▸ **Task description**
In the listing that follows, count each line where the word "overflow" appears; write nothing but the count.

-- Material for the task follows --

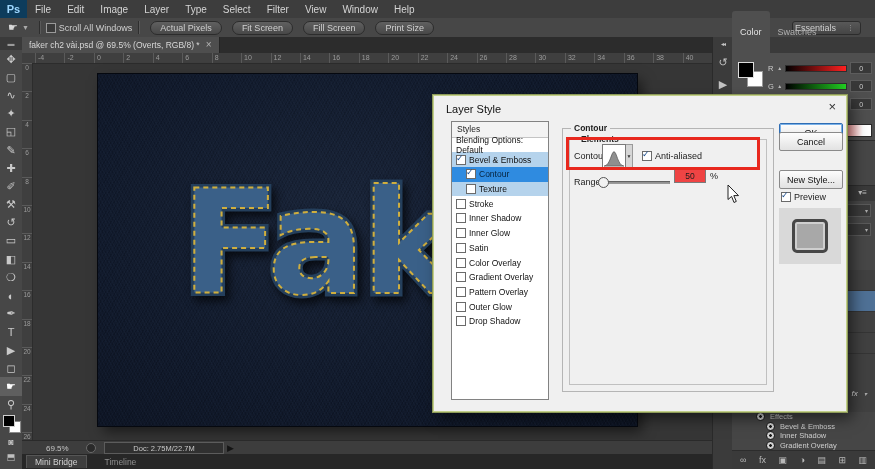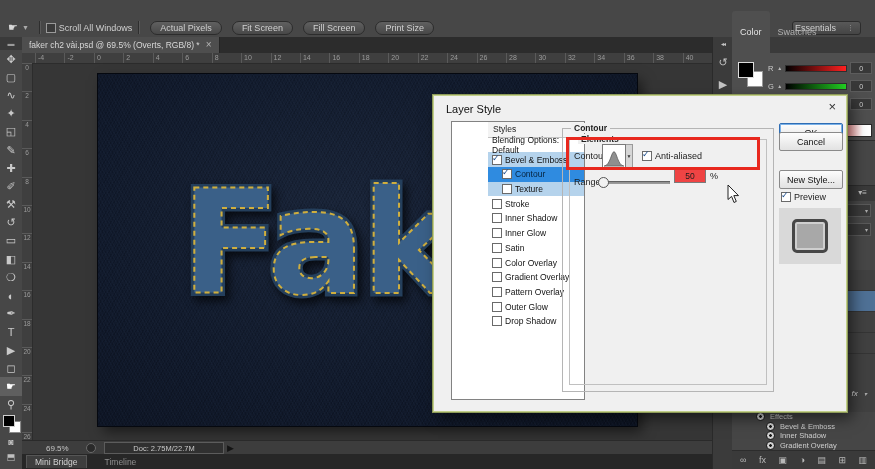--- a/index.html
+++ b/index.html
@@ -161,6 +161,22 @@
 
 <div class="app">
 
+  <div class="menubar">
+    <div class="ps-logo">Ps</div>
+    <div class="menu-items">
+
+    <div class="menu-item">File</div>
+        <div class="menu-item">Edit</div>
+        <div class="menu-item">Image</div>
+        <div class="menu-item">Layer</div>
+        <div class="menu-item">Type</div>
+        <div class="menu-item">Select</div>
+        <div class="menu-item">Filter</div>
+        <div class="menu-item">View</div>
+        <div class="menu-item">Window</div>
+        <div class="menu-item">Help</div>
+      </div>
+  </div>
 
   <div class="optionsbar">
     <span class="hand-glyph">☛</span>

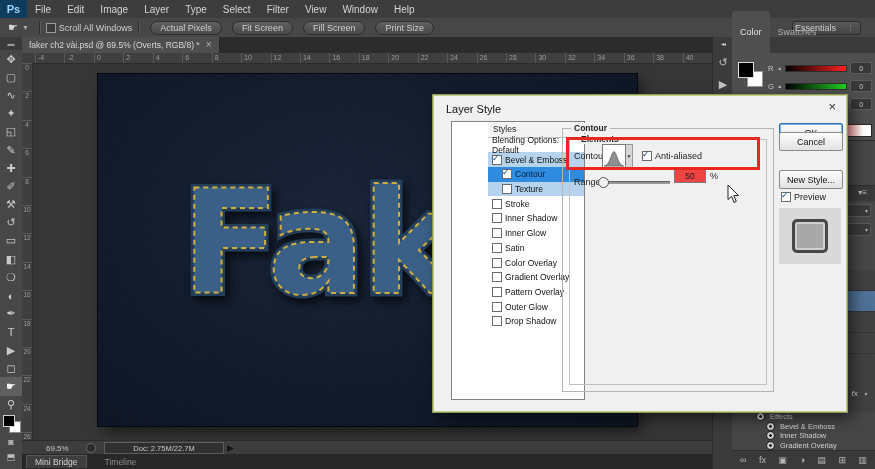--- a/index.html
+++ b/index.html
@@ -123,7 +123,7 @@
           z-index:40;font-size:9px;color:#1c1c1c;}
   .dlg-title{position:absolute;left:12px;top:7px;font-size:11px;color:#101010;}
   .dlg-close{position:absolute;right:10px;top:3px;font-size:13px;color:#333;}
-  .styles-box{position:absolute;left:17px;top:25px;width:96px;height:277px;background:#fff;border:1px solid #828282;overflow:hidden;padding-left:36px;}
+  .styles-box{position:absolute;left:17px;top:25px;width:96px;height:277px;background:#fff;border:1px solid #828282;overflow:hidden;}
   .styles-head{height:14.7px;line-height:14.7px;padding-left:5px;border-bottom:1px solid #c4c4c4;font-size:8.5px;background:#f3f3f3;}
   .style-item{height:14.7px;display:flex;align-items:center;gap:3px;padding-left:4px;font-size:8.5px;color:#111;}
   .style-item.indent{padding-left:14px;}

-- Material for the task concluded --

▸ **Reply to the exercise**
2